Exercise aim ▸ Any pictures in the records below must be left out when you repeat the lines from the line containing "四谷坂町 | 総数: 2,460 -> 2,468" through the line containing "四谷本塩町 | Ｌ: 926 -> 876" exactly.

Data ▸
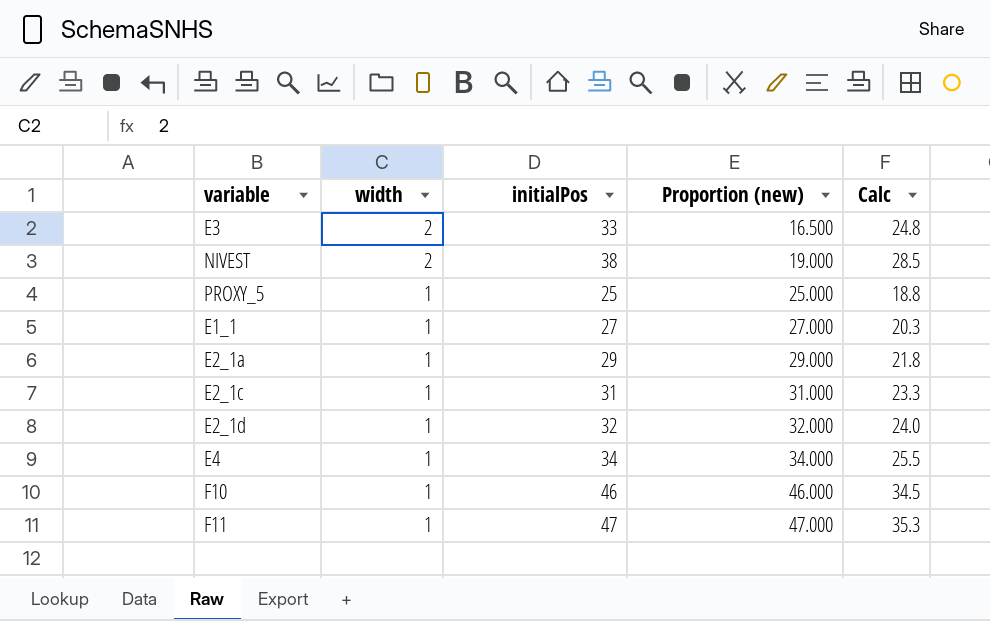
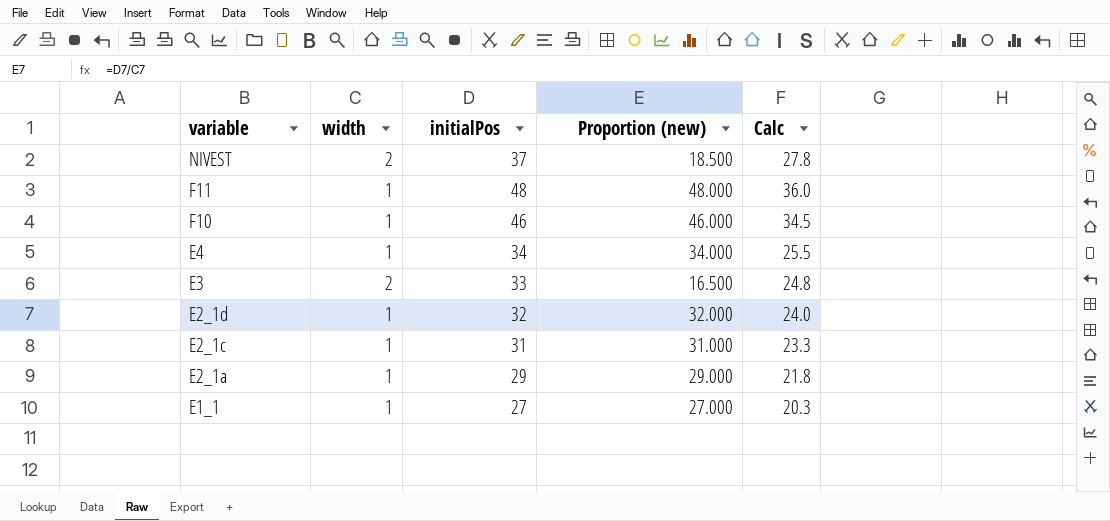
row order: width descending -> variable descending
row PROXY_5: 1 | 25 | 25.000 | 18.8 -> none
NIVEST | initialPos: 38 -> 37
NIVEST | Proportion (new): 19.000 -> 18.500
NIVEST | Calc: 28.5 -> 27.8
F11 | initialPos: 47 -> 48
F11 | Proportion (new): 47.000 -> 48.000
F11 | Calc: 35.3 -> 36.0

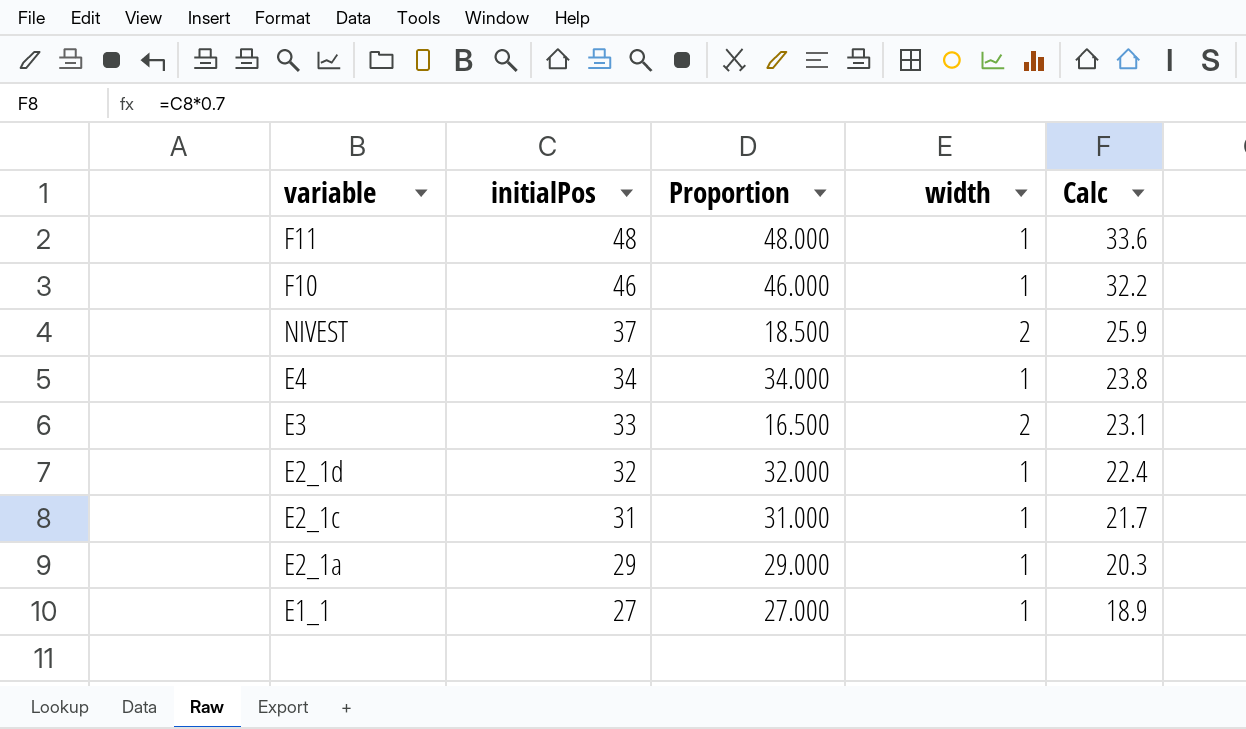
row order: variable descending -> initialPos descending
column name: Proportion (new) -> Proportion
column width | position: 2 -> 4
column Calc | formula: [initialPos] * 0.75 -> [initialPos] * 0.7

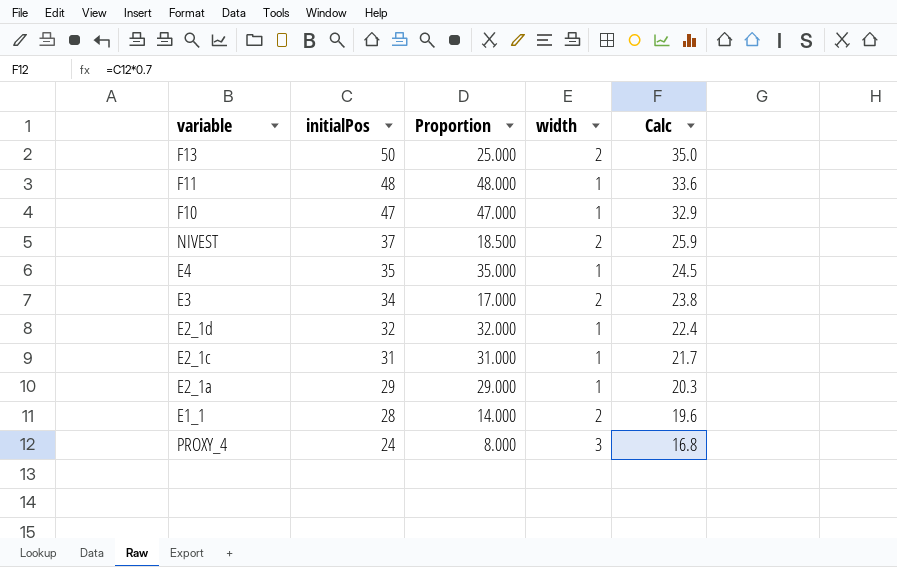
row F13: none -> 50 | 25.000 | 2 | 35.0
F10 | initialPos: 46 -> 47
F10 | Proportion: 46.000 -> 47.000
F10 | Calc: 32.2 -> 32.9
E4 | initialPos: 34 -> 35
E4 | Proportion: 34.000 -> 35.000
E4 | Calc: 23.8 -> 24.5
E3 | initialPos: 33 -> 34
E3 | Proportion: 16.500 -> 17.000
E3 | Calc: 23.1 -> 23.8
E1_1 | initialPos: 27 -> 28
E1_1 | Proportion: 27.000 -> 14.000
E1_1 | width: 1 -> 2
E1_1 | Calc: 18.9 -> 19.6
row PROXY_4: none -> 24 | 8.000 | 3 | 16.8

==

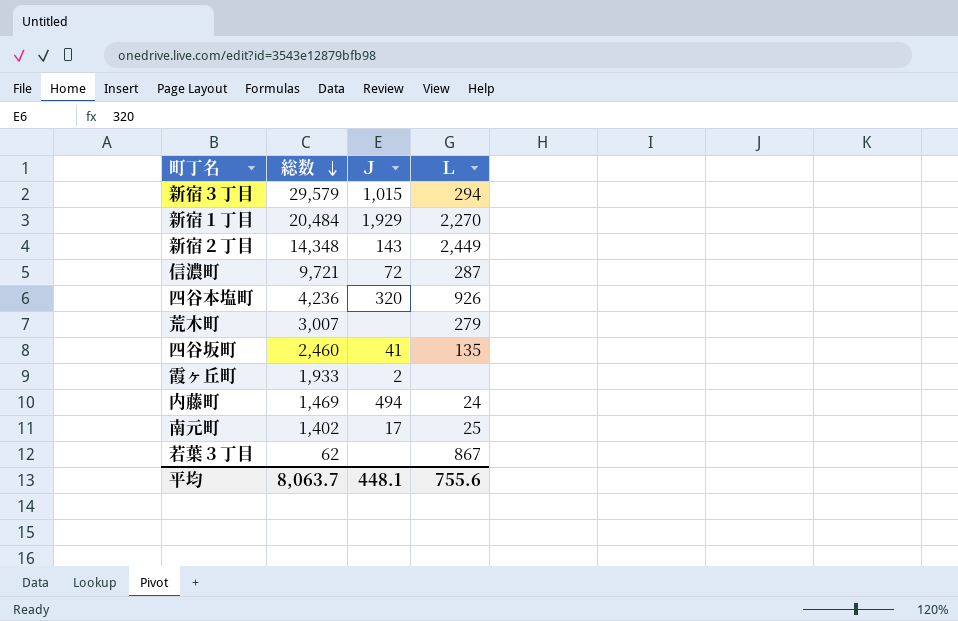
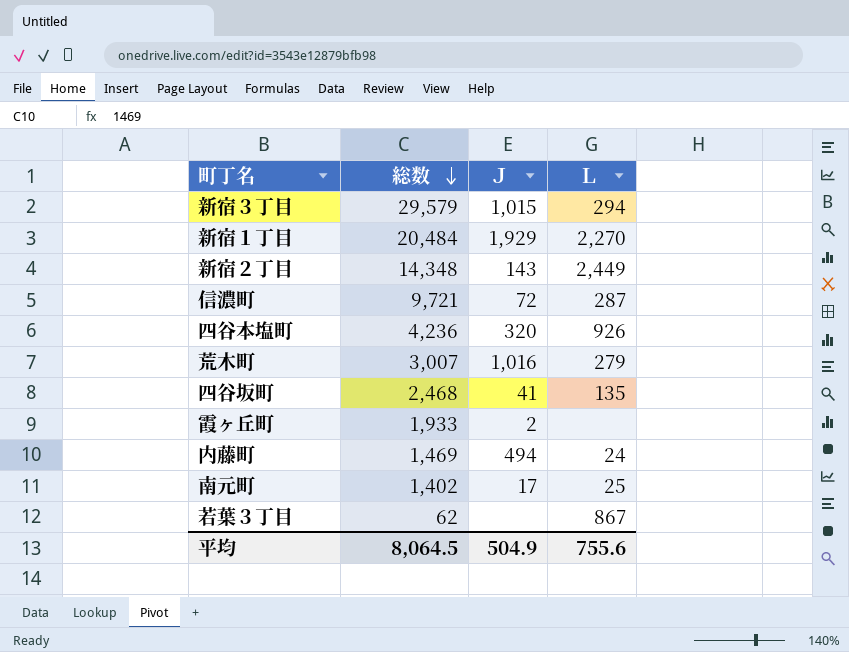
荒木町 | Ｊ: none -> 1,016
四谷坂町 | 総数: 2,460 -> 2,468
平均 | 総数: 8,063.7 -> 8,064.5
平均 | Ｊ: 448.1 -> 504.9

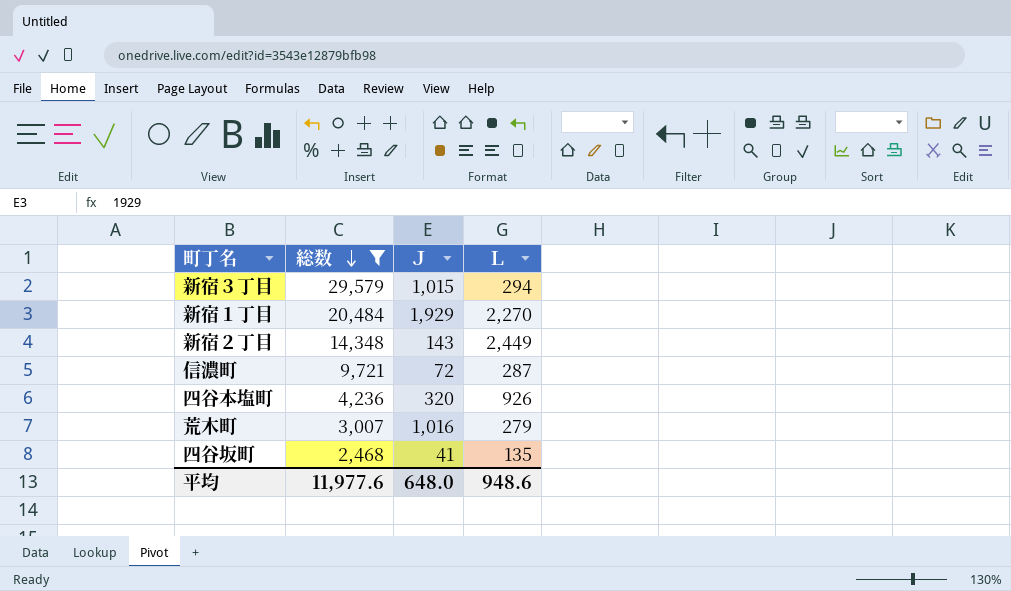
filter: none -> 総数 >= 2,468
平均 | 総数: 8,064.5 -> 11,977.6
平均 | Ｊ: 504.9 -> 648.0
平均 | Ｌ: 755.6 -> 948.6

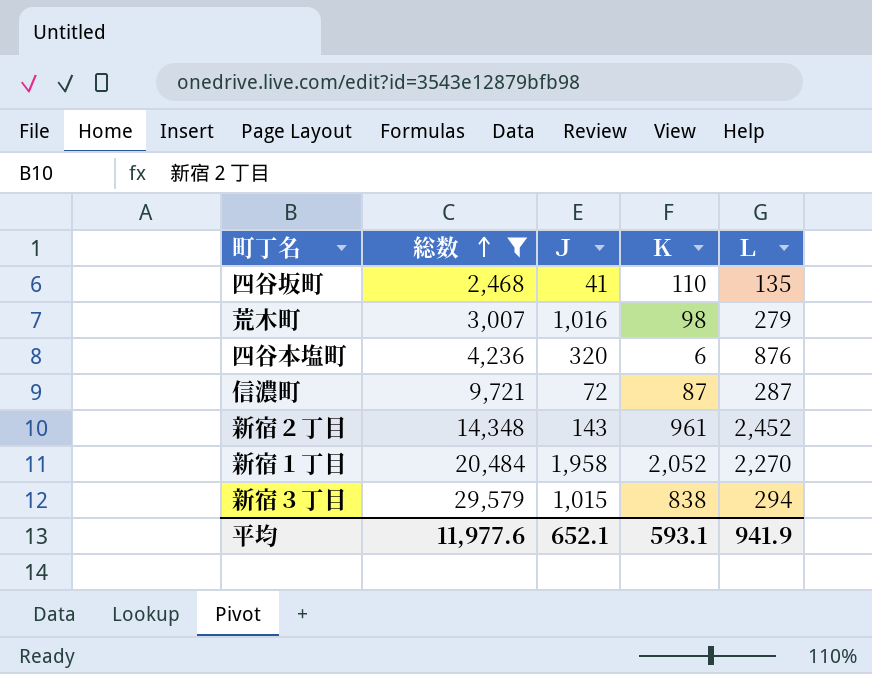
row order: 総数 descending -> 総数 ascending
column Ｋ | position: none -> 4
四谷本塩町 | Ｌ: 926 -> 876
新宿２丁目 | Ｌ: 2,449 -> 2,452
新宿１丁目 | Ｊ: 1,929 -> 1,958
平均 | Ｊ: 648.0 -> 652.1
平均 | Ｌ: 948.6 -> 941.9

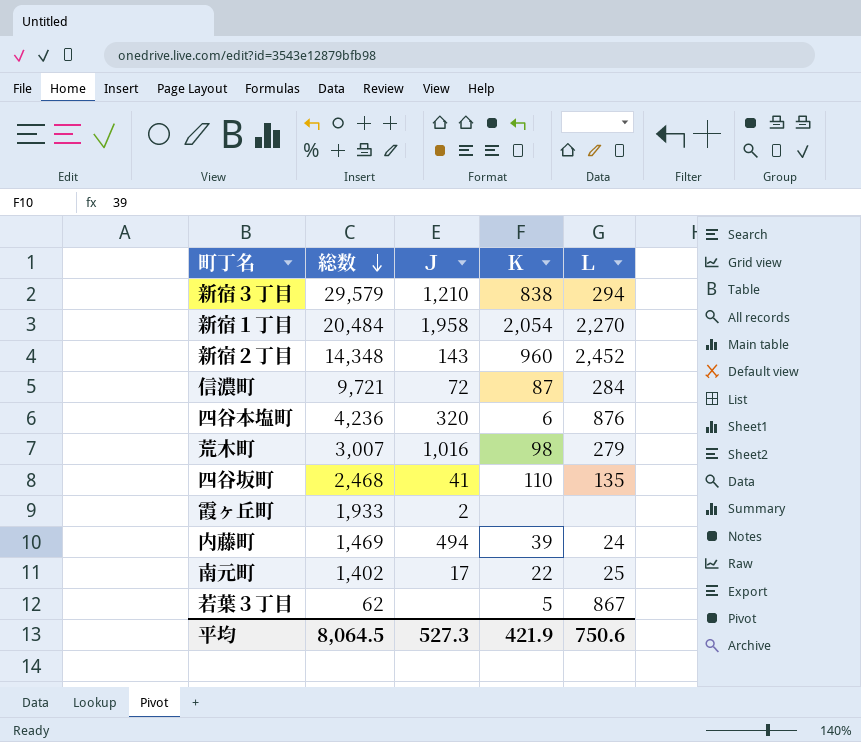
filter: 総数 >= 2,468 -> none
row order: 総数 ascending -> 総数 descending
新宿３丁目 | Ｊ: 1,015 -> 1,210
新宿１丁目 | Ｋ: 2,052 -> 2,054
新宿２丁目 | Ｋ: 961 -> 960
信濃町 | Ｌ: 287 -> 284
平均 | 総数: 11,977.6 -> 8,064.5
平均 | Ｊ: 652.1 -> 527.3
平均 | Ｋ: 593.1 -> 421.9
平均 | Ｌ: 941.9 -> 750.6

Completed task ▸
四谷坂町 | 総数: 2,460 -> 2,468
平均 | 総数: 8,063.7 -> 8,064.5
平均 | Ｊ: 448.1 -> 504.9

filter: none -> 総数 >= 2,468
平均 | 総数: 8,064.5 -> 11,977.6
平均 | Ｊ: 504.9 -> 648.0
平均 | Ｌ: 755.6 -> 948.6

row order: 総数 descending -> 総数 ascending
column Ｋ | position: none -> 4
四谷本塩町 | Ｌ: 926 -> 876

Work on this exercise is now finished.